* DATA FOR ANALYSIS

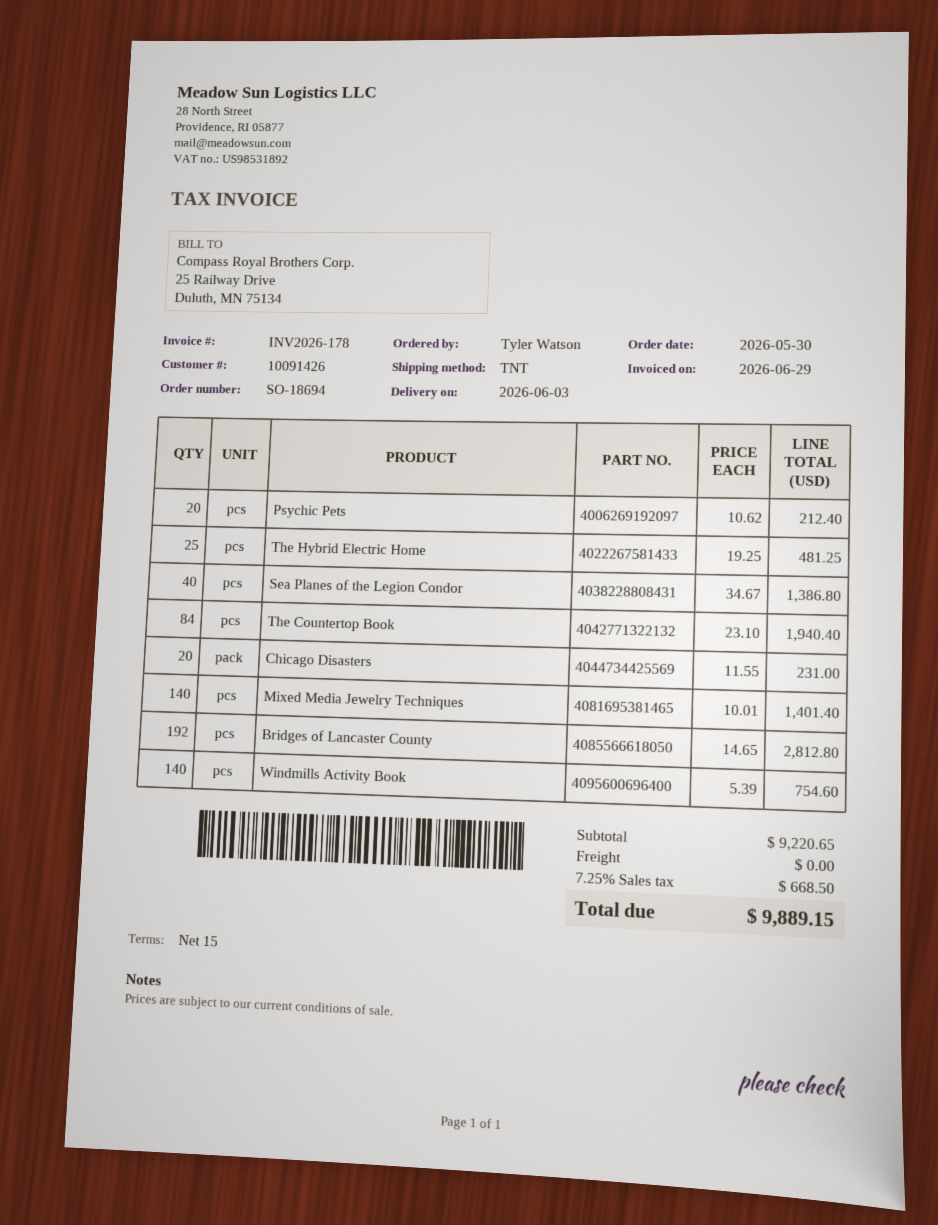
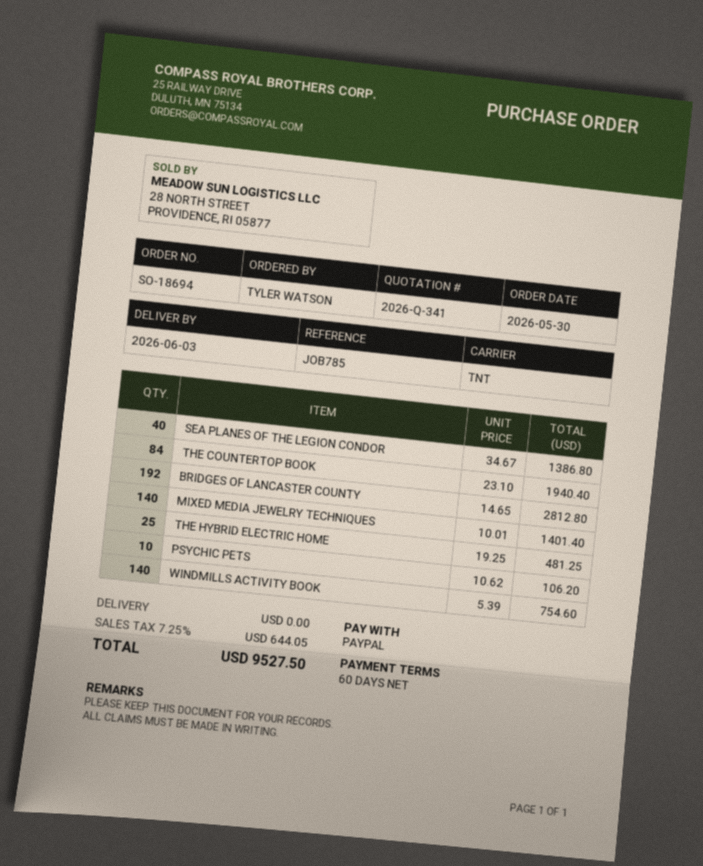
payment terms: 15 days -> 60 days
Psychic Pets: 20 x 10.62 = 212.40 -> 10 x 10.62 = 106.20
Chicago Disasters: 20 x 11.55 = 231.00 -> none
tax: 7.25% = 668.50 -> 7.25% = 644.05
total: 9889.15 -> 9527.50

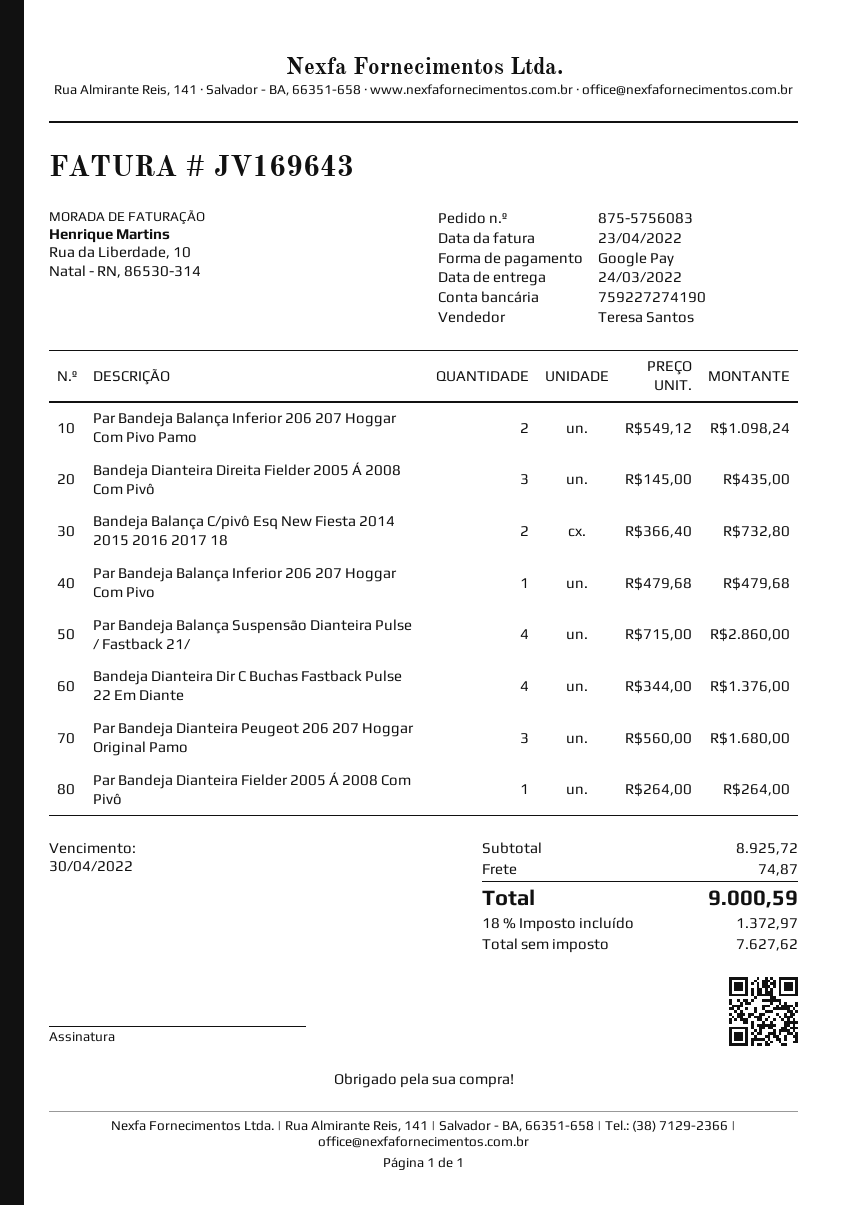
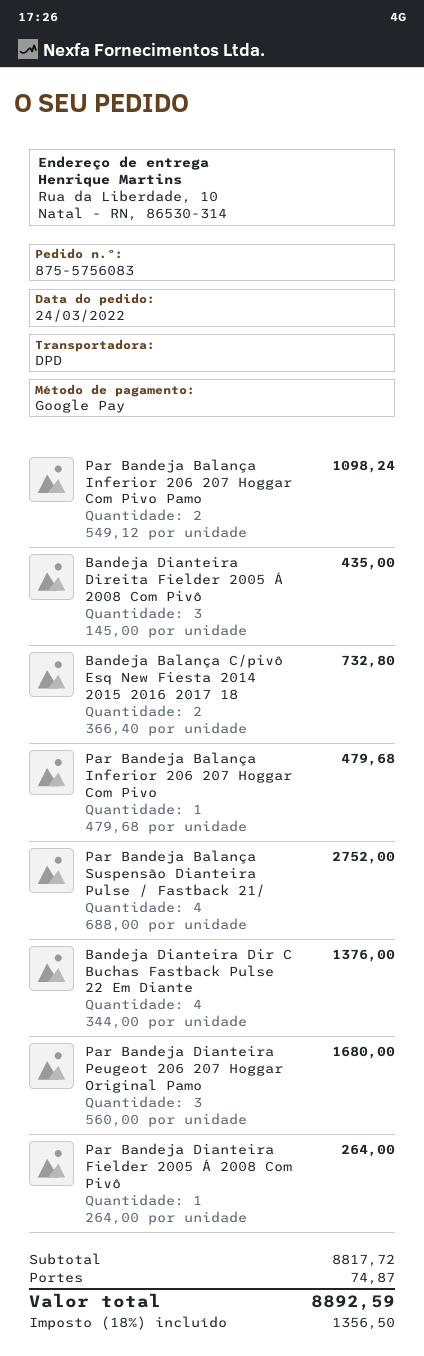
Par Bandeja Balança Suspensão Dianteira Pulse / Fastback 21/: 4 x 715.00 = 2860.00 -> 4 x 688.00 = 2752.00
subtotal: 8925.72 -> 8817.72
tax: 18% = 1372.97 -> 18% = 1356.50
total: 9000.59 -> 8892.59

* PROBLEM REQUIREMENTS
Reproduce the records above exactly, starting with the line that contains "subtotal: 8925.72 -> 8817.72" and ending with the last line.

* THE ANSWER
subtotal: 8925.72 -> 8817.72
tax: 18% = 1372.97 -> 18% = 1356.50
total: 9000.59 -> 8892.59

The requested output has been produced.